Quien quisiera penetrar en la cofradía de Deir el-Medineh, tenía que pasar la noche en la cima y enfrentarse con los monstruos devoradores de vida. Al alba, se encontraban los cadáveres de quienes, debido a su indignidad o su cobardía, no habían podido resistir los asaltos de los enemigos invisibles.
Akhesa bebió un poco de agua, pero no consiguió comer. Un dolor le recordó la presencia del niño al que pronto traería al mundo. Levantando su mirada al cielo, buscó la estrella que contenía el alma de su padre, Akenatón.
No la encontró.
Inquieta, quiso levantarse, pero una fuerza de increíble violencia la mantuvo agachada. Un viento helado le cortó la respiración. Sintió la tentación de cerrar los ojos, pero siguió escrutando el cosmos. Una forma blanquecina salió de un enorme bloque y se dirigió hacia el oratorio.
Aterrorizada, Akhesa aulló.
Una mano se posó en su hombro izquierdo.
Esta vez, consiguió ponerse en pie y salir de la capilla, pero un intolerable sufrimiento le desgarró el vientre.

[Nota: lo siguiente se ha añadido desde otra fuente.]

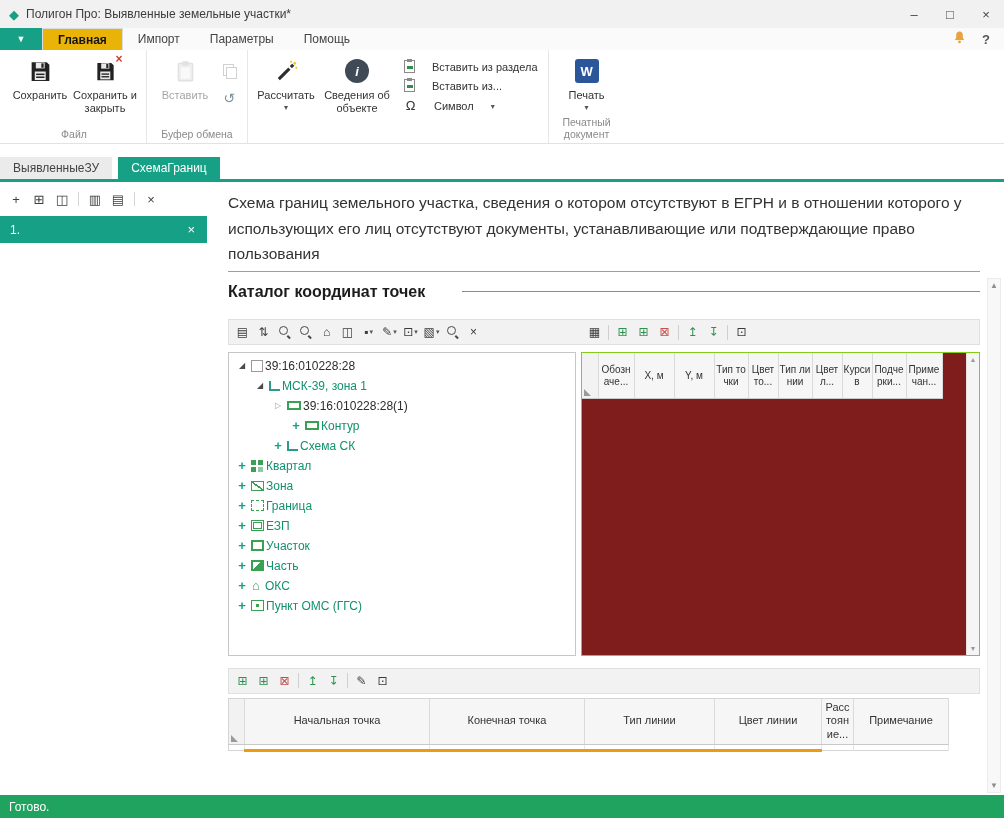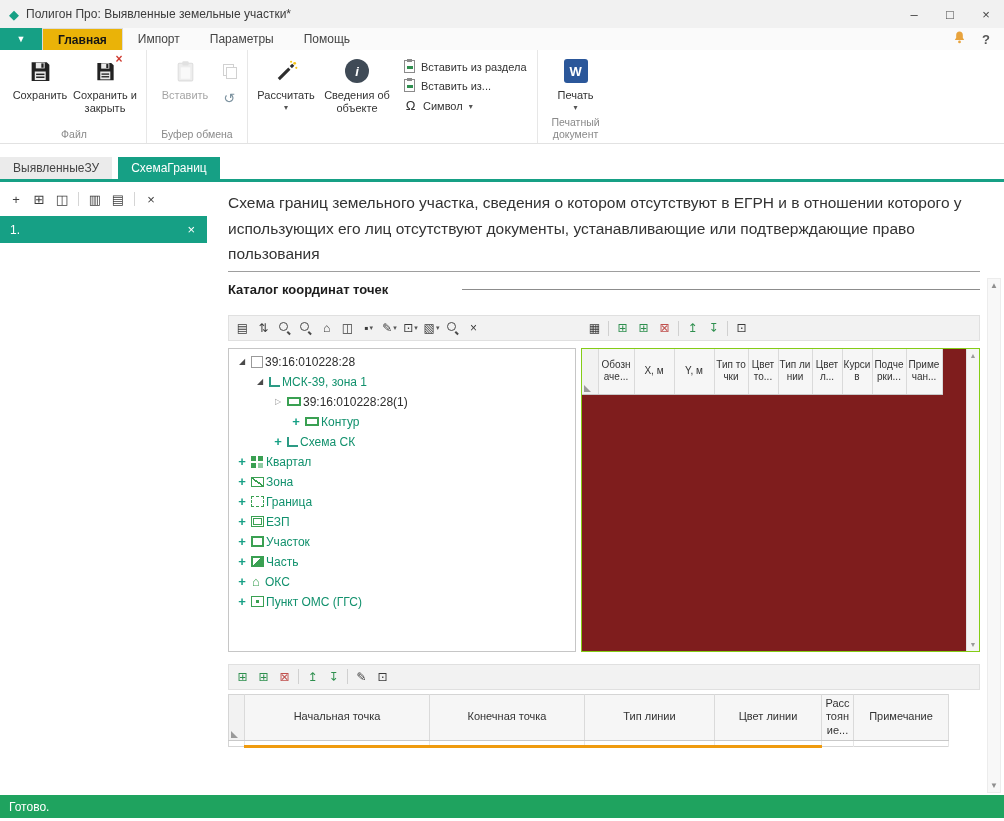"Вставить из раздела" .smallbtn { gap: 6px -> 17px }
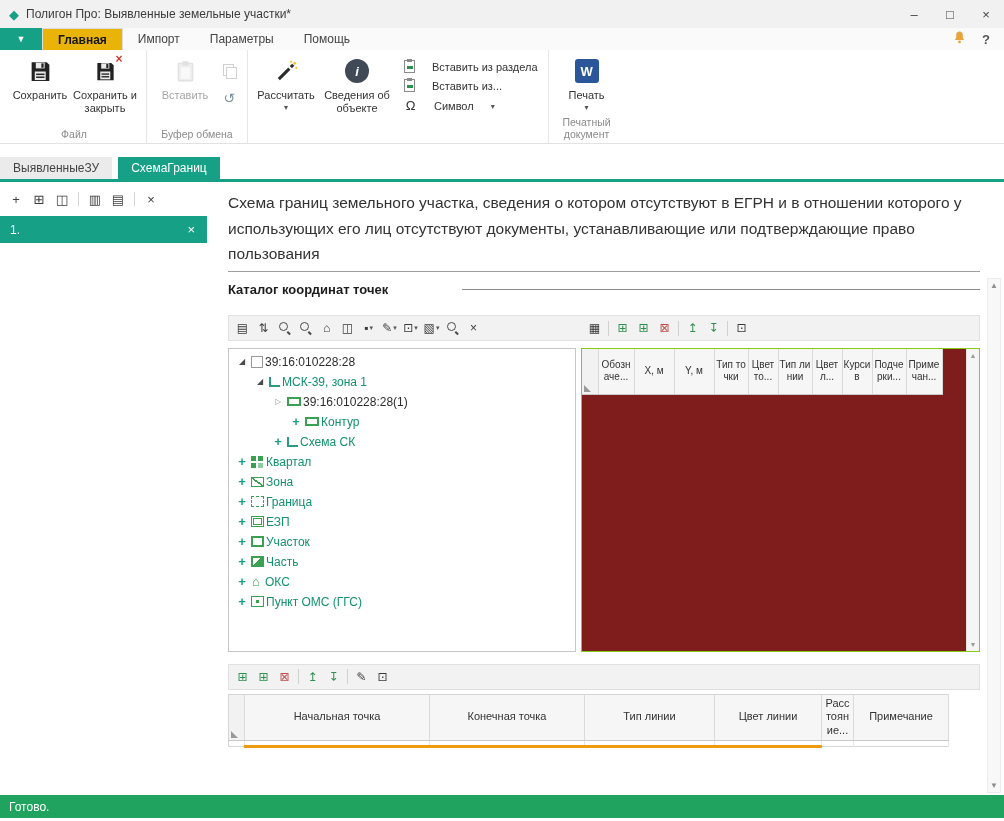"Каталог координат точек" .sec-label { font-size: 13px -> 16px }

La forma blanquecina se había multiplicado en varios demonios con la apariencia de enanos de ensangrentados dientes que esgrimían cuchillos.
Atacaron.
Brilló una luz. Una estrella fugaz cruzó los cielos. Su luz iluminó el sendero por el que Akhesa quería huir. Gracias a ella, la joven advirtió el abismo en cuyas profundidades unos monstruos con cabeza de león y de chacal acechaban a su futura víctima.
Su padre acababa de salvarla, no le cabía duda. Gimiendo, de rodillas, se arrastró hasta el oratorio donde se ocultó con la cabeza entre las manos.
Una voz llenó el edificio: «Soy la diosa del silencio,» decía, «la guardiana de la cima. Nadie puede mancillar mis dominios sin perder la vida. Penetro en ti, busco en tu corazón para descubrir si eres un ser de verdad. En ese caso, no tienes nada que temer de mí. Si has mentido, si has actuado contra la ley de Maat, te destruiré».
—¡No! —gritó Akhesa, casi inconsciente.
Un rostro de mujer de extraordinaria belleza, de finas cejas y delgados labios, danzó ante ella, haciéndose cada vez más grande. Se inclinó sobre ella. Quiso rechazarlo, pero cayó al suelo sin fuerzas. El rostro, inmenso ya, la besó en la frente. Era el rostro de su madre, Nefertiti.
Un fuego le abrasó la cabeza y el pecho.
Akhesa se desvaneció.
El sol acababa de levantarse cuando el Artífice Maya y los dos escultores llegaron al oratorio de la cima donde habían sufrido, como los demás miembros de la cofradía, la prueba impuesta por la diosa del silencio.
La gran esposa real yacía, inanimada, en el interior de la capilla.
El Artífice se arrodilló y posó la oreja en el pecho de la muchacha.
—Está viva —declaró—. La huelga ha finalizado y tenemos un adepto más.